(Stored records)
========================================

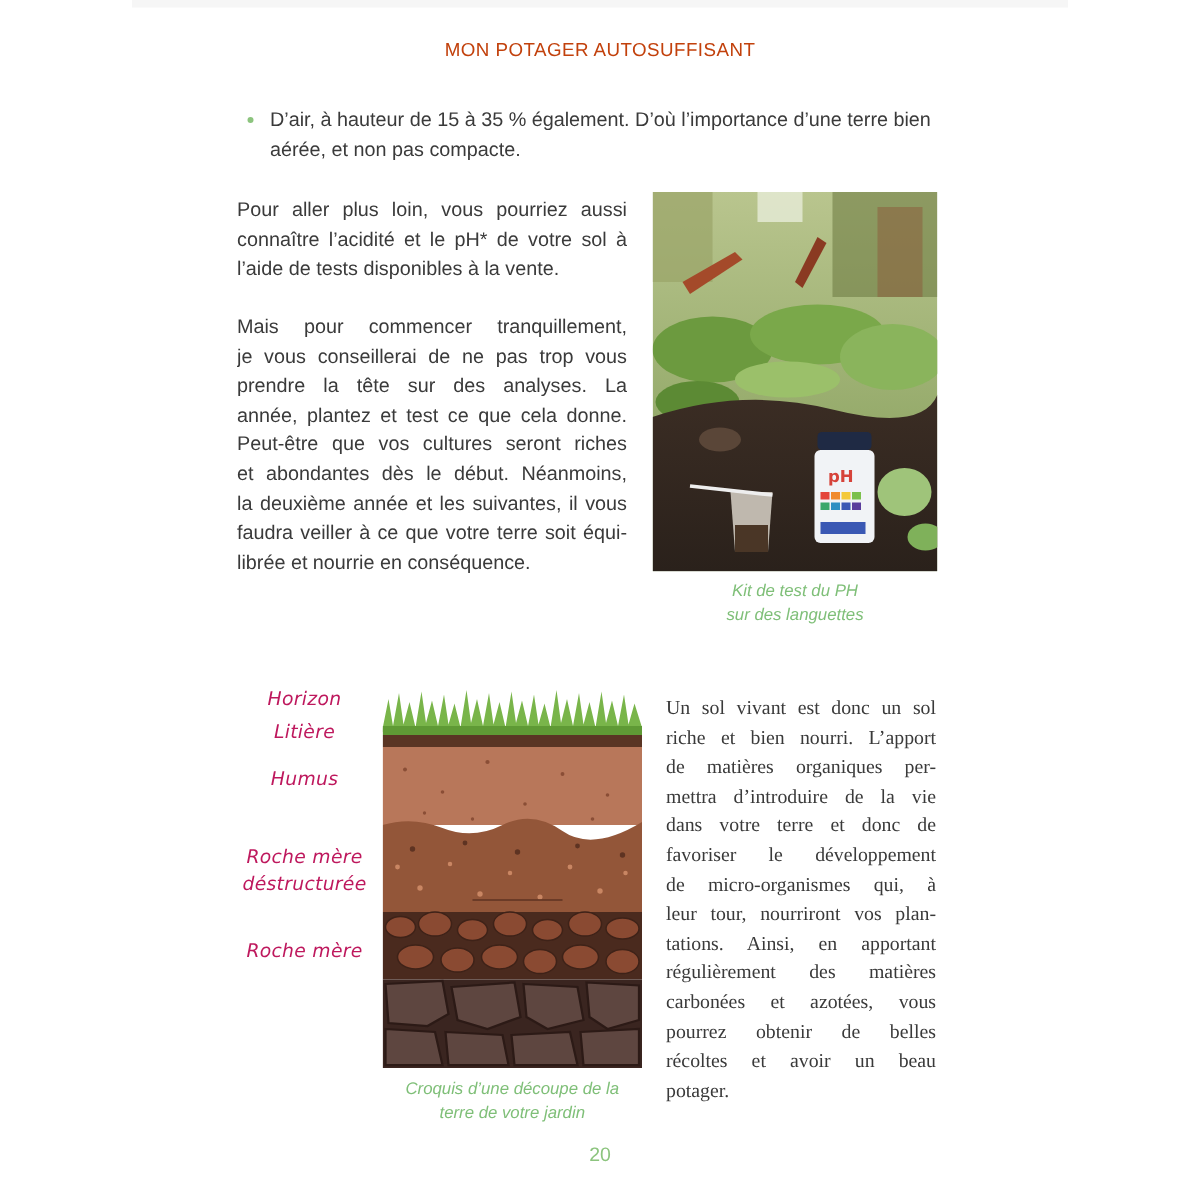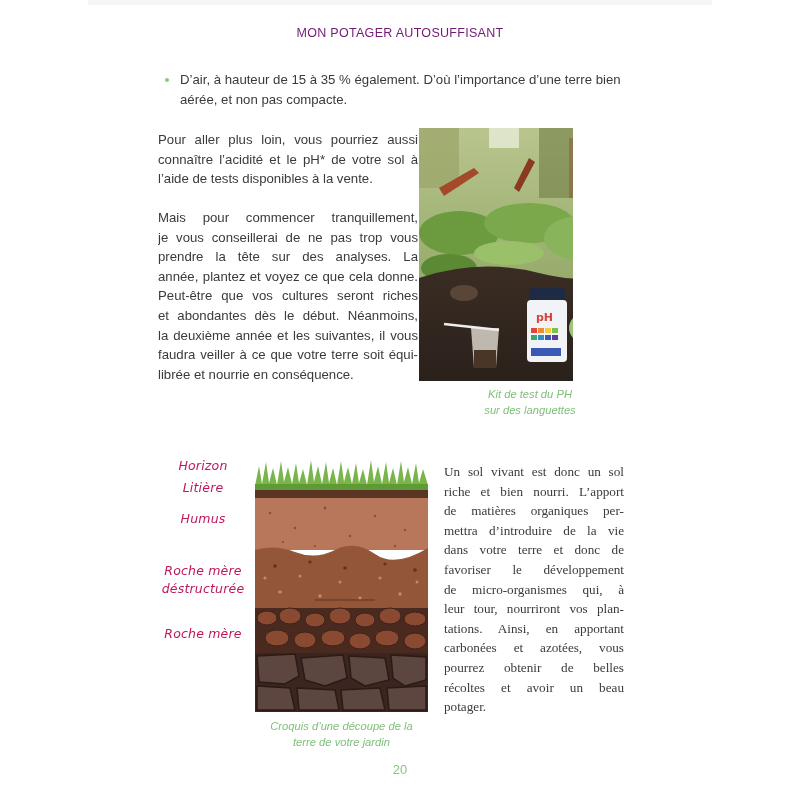"MON POTAGER AUTOSUFFISANT" .running-head { color: #701a75 -> #c2410c }
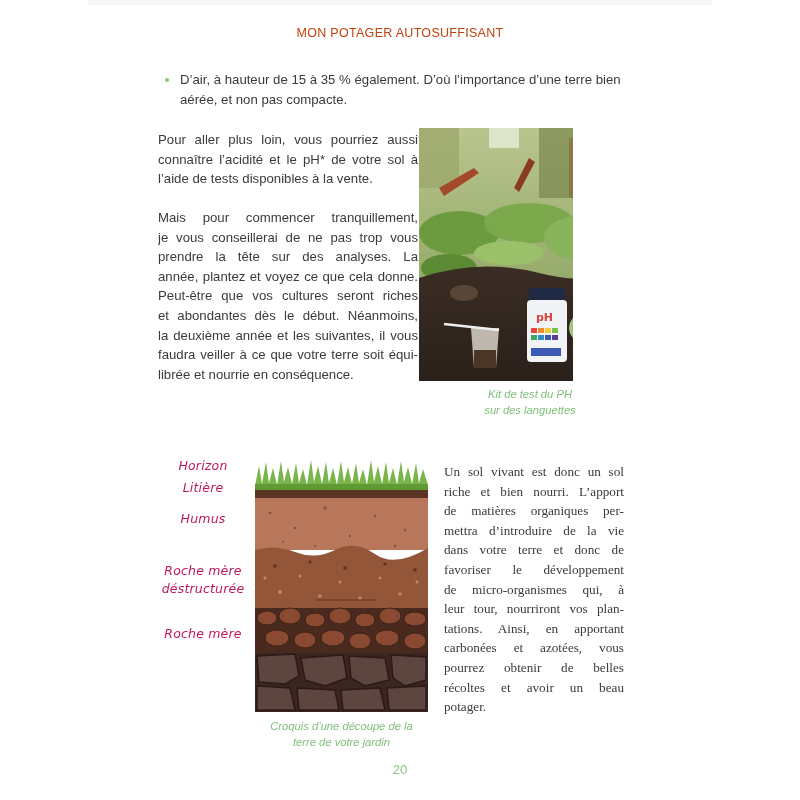"année, plantez et voyez ce" span.jl { text: voyez -> test }
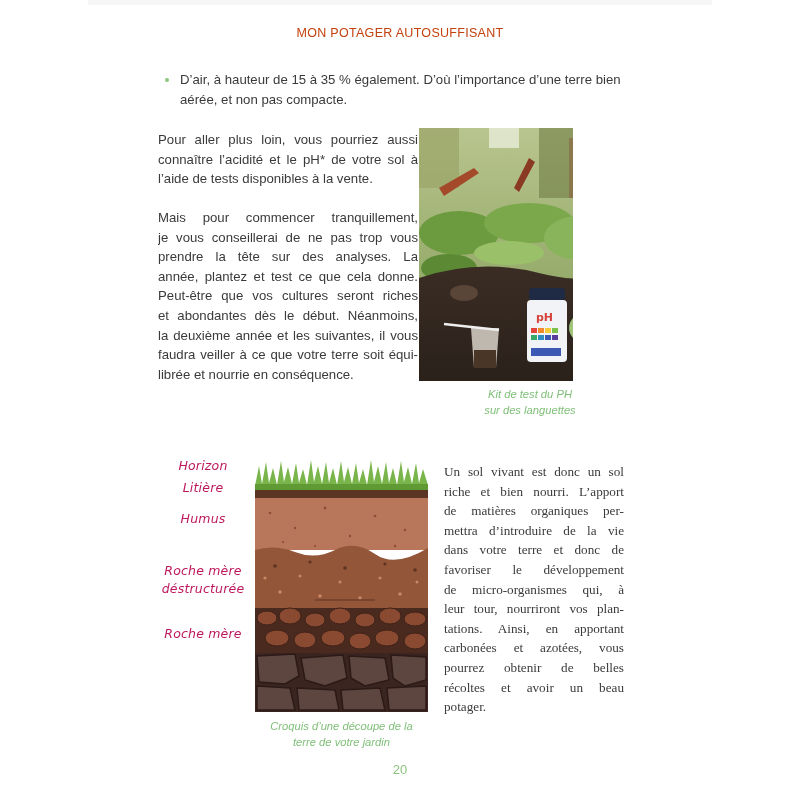"pH" .photo { left: 419px -> 435px; width: 154px -> 190px }
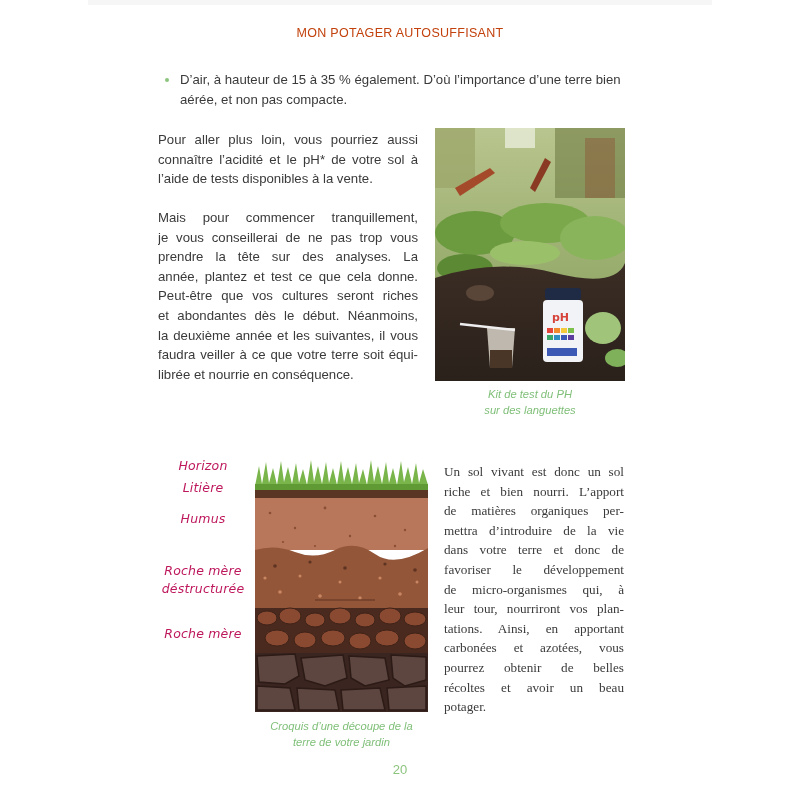"régulièrement des matières" span.jl { html: none -> <span>régulièrement des matières</span> }
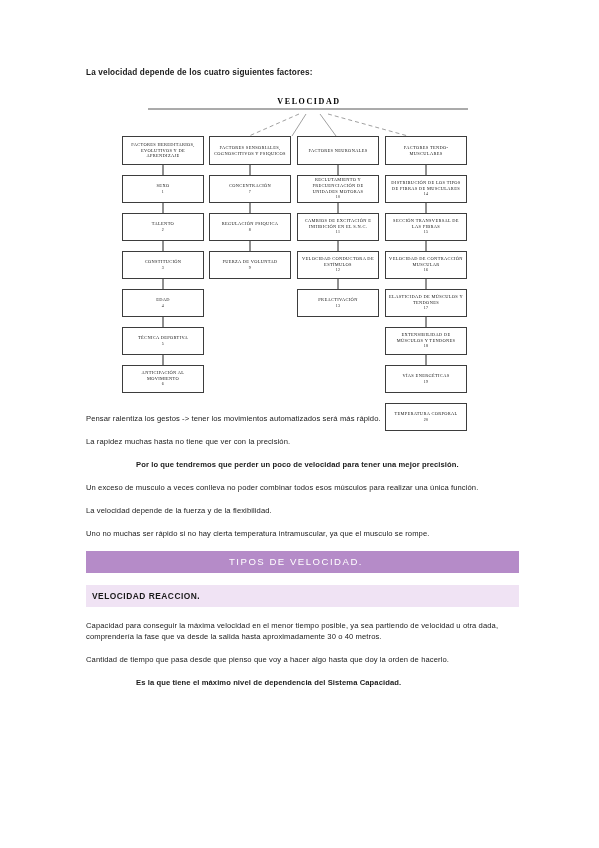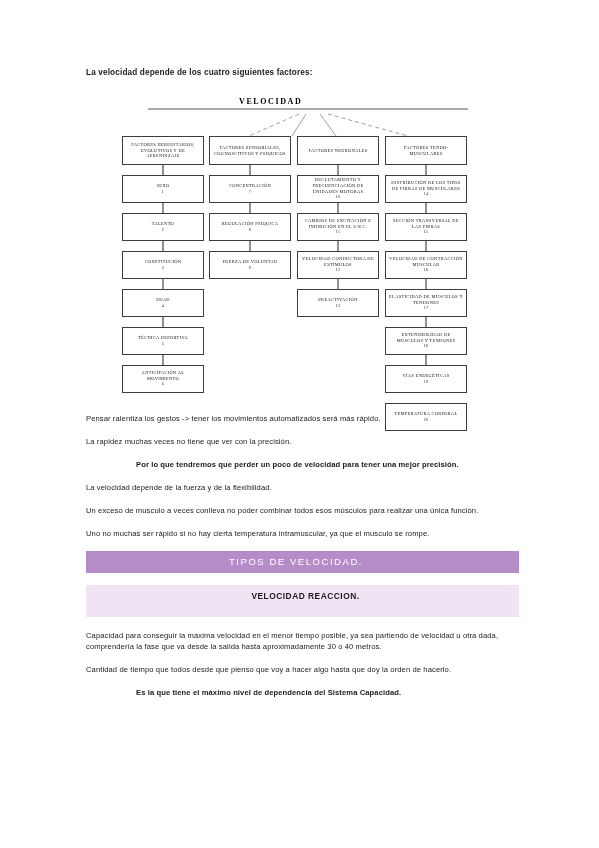"VELOCIDAD" .dg-title { text-align: none -> center }
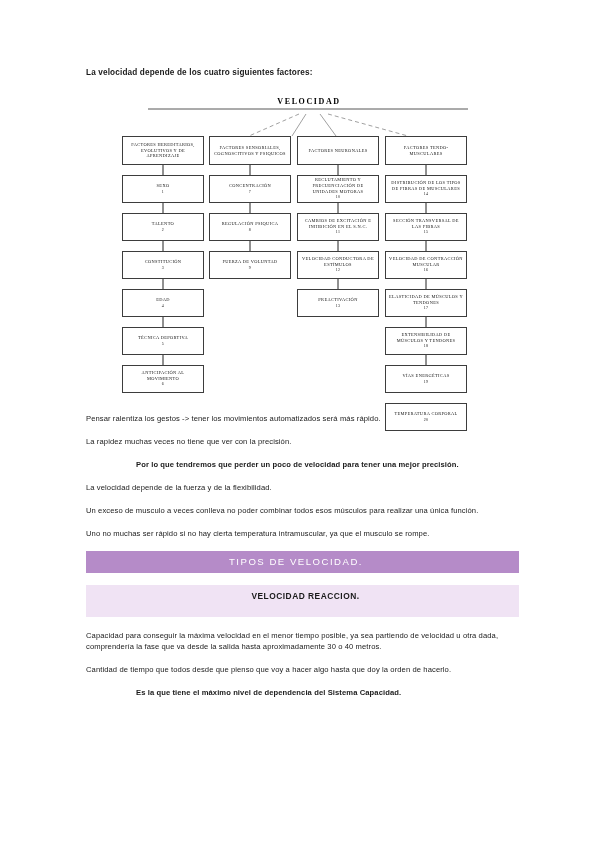"La rapidez muchas veces no" p.para { text: veces -> hasta }
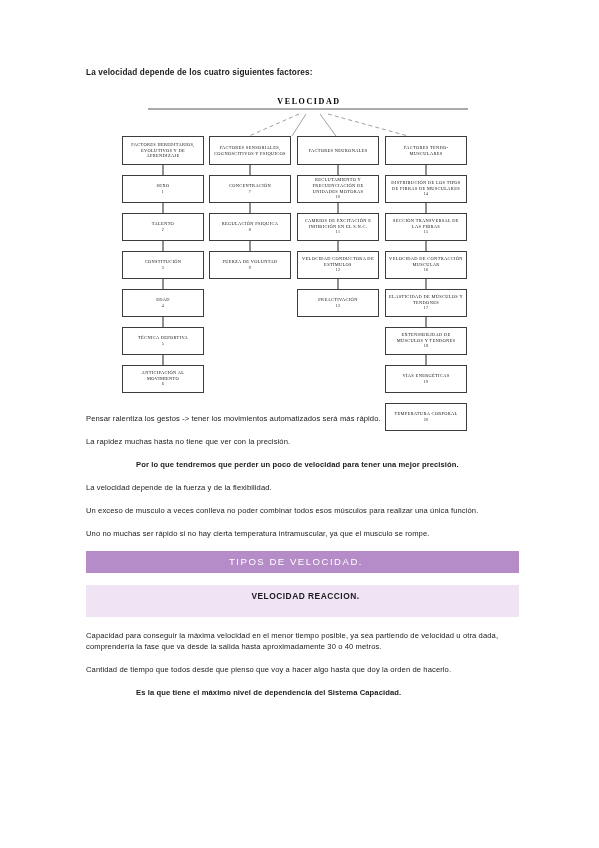"La velocidad depende de la" p.para { order: before "Un exceso de musculo a" -> after "Un exceso de musculo a" }
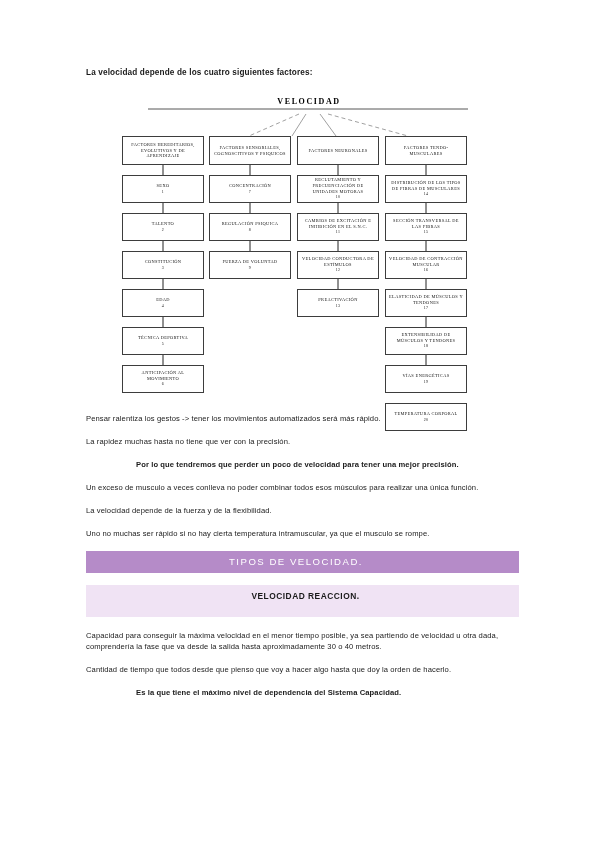"VELOCIDAD REACCION." .banner-sub { padding: 6px 0 16px 6px -> 6px 0 6px 6px; text-align: center -> none }
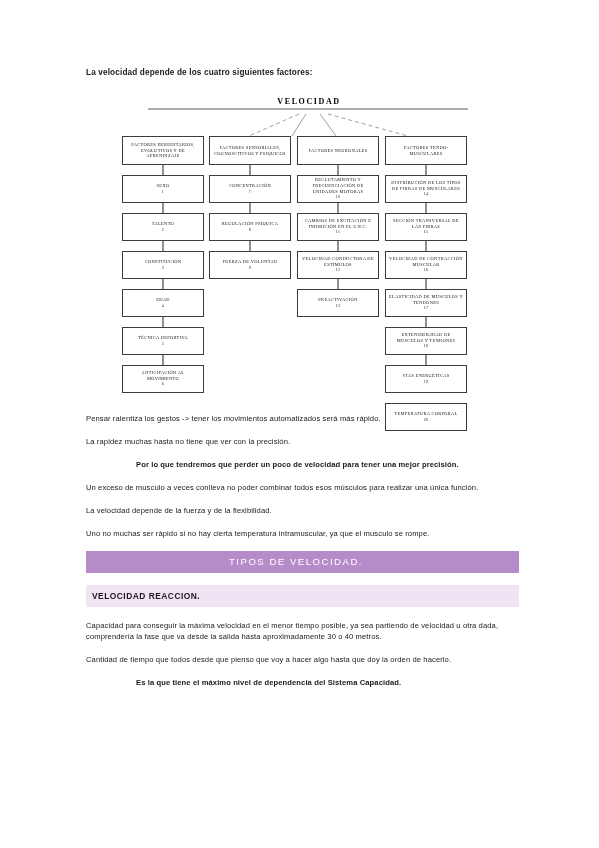"Cantidad de tiempo que todos" p.para { text: todos -> pasa }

========================================

Description of the task: What the answer needs is every line from the one with "text-align: none ->" through the last line of the data, reproduced word for word and with pictures omitted.

Result for this task:
"VELOCIDAD" .dg-title { text-align: none -> center }
"La rapidez muchas veces no" p.para { text: veces -> hasta }
"La velocidad depende de la" p.para { order: before "Un exceso de musculo a" -> after "Un exceso de musculo a" }
"VELOCIDAD REACCION." .banner-sub { padding: 6px 0 16px 6px -> 6px 0 6px 6px; text-align: center -> none }
"Cantidad de tiempo que todos" p.para { text: todos -> pasa }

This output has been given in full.